:: Aim of the exercise ::
Word for word, transcribe every line from the one holding "[182,877,304,894] watch-sass ->" through the end of the records, but not the pictures.

:: Listed entries ::
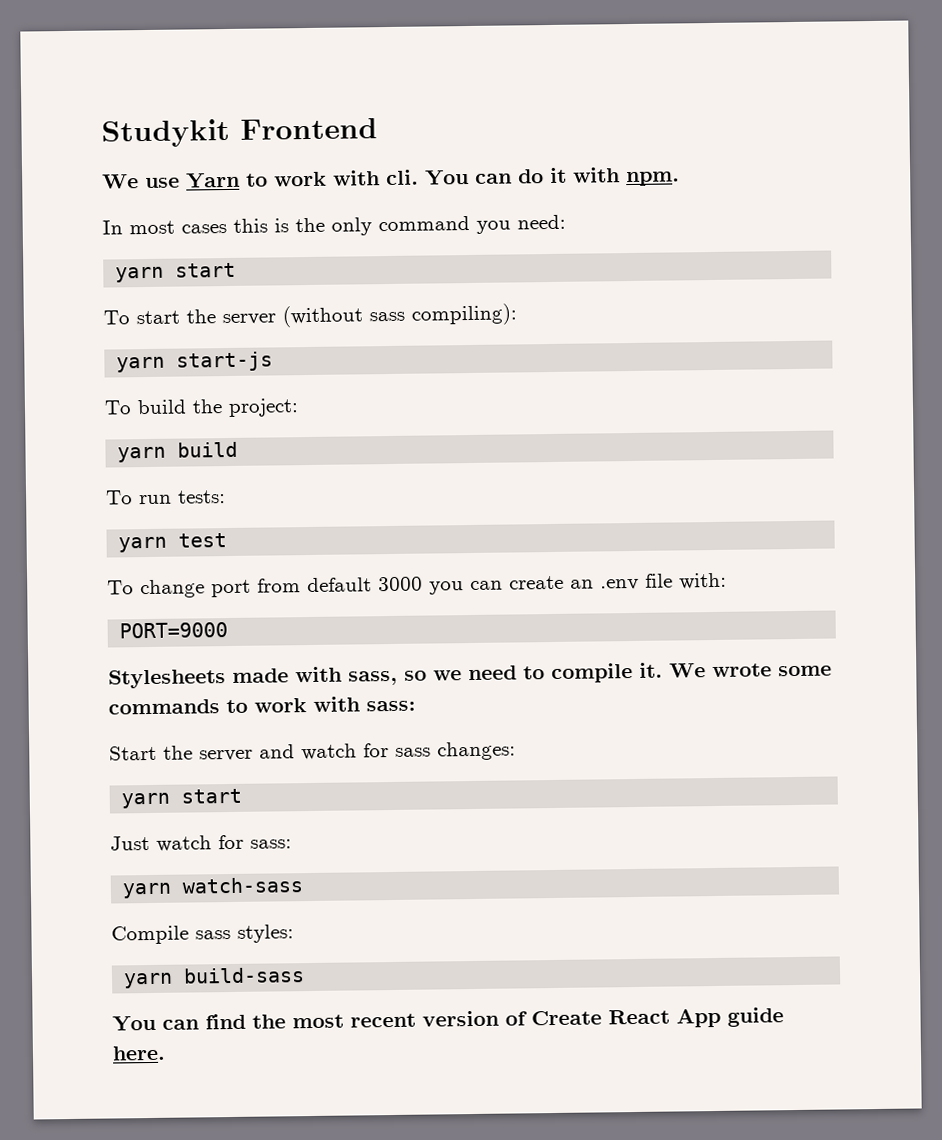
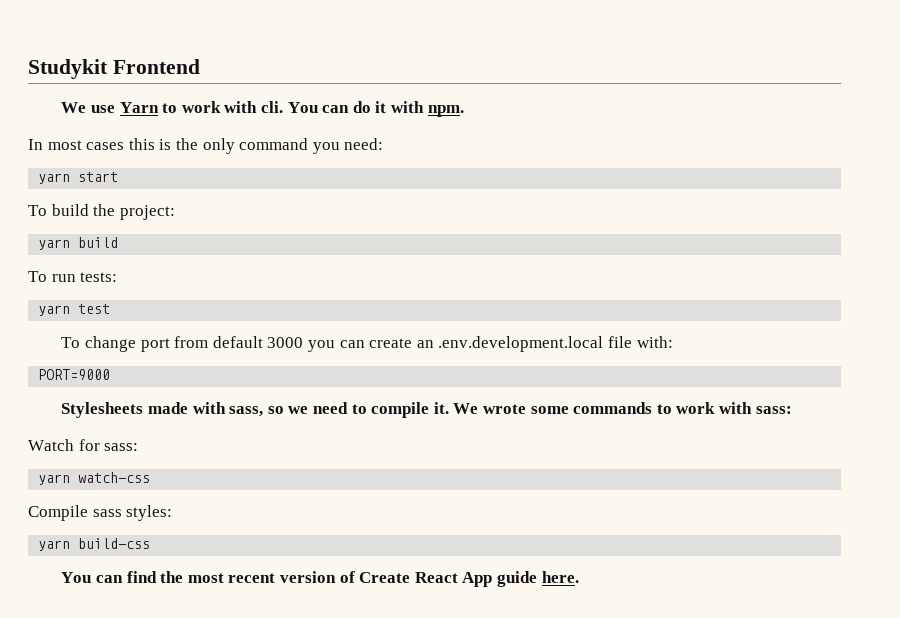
[103,303,517,328] [116,351,274,373] // To start the server (without sass compiling): // yarn start-js -> (119, 177) none
[600,578,639,591] .env -> [438,336,604,352] .env.development.local
[109,741,516,762] [121,788,243,809] [110,835,212,852] Start the server and watch for sass changes: // yarn start // Just watch -> [28,439,74,451] Watch
[182,877,304,894] watch-sass -> [78,472,151,483] watch-css
[183,967,306,984] build-sass -> [78,538,151,549] build-css

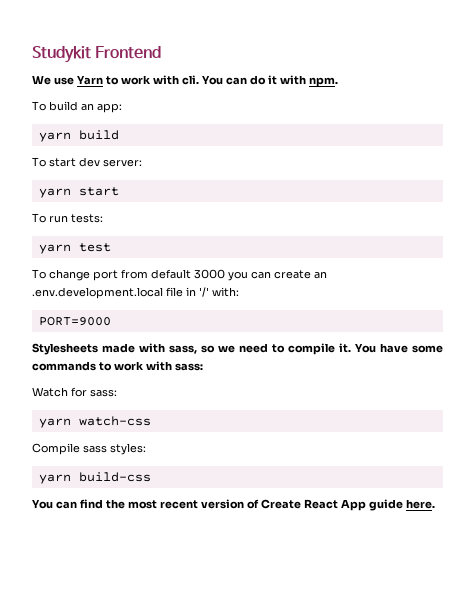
[28,138,384,154] [38,172,119,184] [28,204,175,220] [38,237,119,250] In most cases this is the only command you need: // yarn start // To build the project: // yarn build -> [32,101,122,113] [38,130,119,142] [32,157,142,167] [38,187,119,198] To build an app: // yarn build // To start dev server: // yarn start
(632, 342) none -> [186,287,209,297] in '/'
[453,403,526,414] We wrote -> [355,343,408,353] You have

:: Response area ::
[182,877,304,894] watch-sass -> [78,472,151,483] watch-css
[183,967,306,984] build-sass -> [78,538,151,549] build-css

[28,138,384,154] [38,172,119,184] [28,204,175,220] [38,237,119,250] In most cases this is the only command you need: // yarn start // To build the project: // yarn build -> [32,101,122,113] [38,130,119,142] [32,157,142,167] [38,187,119,198] To build an app: // yarn build // To start dev server: // yarn start
(632, 342) none -> [186,287,209,297] in '/'
[453,403,526,414] We wrote -> [355,343,408,353] You have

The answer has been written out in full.